**About this exercise:**
Read the records below. Copy each line where the string "Value" occurs.

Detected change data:
========================================

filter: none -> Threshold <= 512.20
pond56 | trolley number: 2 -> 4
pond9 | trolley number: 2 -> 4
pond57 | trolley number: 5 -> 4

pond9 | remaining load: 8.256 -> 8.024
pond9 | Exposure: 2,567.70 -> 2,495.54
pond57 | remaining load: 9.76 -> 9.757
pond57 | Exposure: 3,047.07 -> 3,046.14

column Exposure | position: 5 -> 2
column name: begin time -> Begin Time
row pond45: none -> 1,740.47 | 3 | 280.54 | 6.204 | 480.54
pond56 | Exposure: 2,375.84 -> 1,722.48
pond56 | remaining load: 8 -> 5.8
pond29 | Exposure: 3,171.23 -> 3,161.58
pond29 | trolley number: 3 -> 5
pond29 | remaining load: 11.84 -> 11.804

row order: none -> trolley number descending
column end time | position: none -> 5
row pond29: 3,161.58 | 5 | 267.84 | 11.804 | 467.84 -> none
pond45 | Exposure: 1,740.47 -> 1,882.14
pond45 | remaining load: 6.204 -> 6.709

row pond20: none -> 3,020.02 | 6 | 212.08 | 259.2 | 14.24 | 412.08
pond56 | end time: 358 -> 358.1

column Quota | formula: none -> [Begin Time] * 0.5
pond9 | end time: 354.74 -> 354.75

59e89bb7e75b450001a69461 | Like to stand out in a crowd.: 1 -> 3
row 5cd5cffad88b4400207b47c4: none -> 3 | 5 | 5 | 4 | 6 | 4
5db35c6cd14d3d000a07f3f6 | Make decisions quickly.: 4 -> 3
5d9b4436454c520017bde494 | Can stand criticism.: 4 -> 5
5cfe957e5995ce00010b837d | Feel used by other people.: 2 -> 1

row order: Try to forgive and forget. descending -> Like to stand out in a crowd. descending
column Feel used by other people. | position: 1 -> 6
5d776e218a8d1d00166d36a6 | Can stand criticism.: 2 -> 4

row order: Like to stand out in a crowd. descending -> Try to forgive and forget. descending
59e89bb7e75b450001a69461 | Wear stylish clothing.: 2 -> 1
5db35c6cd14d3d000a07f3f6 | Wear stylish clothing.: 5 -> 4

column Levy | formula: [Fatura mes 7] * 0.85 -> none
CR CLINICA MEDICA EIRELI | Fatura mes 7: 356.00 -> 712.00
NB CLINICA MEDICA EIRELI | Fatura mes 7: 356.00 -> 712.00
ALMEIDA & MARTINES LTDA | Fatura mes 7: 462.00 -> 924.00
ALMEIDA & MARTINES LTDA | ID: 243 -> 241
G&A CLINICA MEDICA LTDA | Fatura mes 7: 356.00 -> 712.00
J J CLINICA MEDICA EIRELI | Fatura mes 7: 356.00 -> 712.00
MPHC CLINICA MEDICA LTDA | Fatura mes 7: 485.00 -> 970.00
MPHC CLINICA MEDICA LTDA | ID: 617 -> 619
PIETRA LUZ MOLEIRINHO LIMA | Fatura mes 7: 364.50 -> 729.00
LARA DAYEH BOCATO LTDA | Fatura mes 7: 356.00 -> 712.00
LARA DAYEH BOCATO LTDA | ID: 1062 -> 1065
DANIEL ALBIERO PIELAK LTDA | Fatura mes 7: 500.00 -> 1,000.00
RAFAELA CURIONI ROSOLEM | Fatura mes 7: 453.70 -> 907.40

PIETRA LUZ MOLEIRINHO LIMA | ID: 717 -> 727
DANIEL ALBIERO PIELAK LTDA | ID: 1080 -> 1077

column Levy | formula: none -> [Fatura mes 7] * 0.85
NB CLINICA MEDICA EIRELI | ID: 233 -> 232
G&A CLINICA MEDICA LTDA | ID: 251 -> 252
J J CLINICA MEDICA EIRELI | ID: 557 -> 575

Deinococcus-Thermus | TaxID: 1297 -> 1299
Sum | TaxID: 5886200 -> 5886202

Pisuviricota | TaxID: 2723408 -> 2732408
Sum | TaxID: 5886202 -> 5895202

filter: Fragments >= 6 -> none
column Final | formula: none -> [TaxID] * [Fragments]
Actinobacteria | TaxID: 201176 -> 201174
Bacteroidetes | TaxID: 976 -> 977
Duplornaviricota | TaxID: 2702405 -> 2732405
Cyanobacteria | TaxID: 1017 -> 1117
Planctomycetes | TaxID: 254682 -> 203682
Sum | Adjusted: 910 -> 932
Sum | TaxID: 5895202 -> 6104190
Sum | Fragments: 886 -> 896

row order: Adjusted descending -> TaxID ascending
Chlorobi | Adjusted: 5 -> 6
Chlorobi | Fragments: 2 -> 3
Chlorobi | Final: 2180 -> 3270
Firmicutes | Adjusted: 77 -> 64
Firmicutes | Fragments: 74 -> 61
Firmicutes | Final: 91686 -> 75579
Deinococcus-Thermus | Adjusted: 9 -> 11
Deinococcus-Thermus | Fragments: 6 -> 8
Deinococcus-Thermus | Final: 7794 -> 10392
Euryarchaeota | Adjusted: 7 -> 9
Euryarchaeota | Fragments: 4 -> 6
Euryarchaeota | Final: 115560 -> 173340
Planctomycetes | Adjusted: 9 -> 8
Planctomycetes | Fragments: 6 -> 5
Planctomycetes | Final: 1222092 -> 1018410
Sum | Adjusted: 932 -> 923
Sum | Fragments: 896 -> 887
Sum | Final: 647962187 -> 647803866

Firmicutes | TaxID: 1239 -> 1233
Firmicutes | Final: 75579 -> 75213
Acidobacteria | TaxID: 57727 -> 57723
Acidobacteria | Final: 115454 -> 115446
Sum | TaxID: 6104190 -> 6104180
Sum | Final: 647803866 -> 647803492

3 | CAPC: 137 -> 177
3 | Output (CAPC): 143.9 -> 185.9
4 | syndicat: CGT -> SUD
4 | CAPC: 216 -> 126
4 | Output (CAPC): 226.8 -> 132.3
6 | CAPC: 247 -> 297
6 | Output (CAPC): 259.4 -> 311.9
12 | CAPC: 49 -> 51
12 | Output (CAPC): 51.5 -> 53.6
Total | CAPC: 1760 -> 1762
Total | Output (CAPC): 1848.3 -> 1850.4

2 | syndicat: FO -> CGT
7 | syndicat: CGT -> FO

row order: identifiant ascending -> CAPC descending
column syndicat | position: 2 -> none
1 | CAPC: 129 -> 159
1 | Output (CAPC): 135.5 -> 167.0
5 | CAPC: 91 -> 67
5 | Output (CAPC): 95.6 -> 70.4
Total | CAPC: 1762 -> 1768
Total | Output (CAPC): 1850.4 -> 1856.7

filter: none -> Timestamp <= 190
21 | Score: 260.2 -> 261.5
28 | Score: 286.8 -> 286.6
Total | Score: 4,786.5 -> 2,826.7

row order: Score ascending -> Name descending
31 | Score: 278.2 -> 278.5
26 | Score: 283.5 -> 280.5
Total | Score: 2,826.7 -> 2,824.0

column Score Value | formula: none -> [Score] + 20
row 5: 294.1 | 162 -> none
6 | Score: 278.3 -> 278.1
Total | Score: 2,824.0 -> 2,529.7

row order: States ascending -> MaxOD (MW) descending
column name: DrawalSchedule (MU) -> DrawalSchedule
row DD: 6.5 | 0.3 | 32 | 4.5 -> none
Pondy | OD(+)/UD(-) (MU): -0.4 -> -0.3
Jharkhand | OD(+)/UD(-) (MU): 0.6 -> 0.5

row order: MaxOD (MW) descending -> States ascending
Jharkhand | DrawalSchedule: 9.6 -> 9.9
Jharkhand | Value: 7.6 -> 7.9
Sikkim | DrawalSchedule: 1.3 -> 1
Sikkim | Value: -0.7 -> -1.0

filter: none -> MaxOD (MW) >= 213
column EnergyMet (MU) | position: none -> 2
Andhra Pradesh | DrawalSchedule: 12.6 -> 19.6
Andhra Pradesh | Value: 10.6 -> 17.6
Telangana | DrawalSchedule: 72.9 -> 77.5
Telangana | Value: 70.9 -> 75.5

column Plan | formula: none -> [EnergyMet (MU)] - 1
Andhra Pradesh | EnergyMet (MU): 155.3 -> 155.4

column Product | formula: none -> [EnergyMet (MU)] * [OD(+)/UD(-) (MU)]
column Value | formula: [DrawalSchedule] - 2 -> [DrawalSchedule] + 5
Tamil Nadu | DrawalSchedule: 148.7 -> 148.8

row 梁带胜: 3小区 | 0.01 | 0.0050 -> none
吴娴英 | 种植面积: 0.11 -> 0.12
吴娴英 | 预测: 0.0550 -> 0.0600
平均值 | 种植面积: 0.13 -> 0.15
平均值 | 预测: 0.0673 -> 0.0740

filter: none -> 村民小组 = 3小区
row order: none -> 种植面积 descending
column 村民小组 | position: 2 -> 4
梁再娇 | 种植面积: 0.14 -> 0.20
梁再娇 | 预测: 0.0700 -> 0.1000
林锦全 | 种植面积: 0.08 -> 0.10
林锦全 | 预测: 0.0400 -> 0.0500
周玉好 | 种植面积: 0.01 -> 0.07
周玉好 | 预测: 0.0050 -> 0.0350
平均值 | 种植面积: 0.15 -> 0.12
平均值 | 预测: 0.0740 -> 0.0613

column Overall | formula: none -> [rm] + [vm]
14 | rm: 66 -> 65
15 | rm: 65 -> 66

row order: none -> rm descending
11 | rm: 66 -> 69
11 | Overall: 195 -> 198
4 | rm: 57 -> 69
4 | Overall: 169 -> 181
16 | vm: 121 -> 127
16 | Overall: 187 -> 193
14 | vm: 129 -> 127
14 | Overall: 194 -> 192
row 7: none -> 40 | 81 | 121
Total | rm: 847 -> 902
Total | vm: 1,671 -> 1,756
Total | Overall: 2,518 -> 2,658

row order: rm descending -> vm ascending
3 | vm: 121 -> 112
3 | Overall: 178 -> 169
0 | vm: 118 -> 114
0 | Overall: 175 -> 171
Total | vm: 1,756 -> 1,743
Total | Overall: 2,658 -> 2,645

========================================

**Response to this task:**
column Score Value | formula: none -> [Score] + 20
Jharkhand | Value: 7.6 -> 7.9
Sikkim | Value: -0.7 -> -1.0
Andhra Pradesh | Value: 10.6 -> 17.6
Telangana | Value: 70.9 -> 75.5
column Value | formula: [DrawalSchedule] - 2 -> [DrawalSchedule] + 5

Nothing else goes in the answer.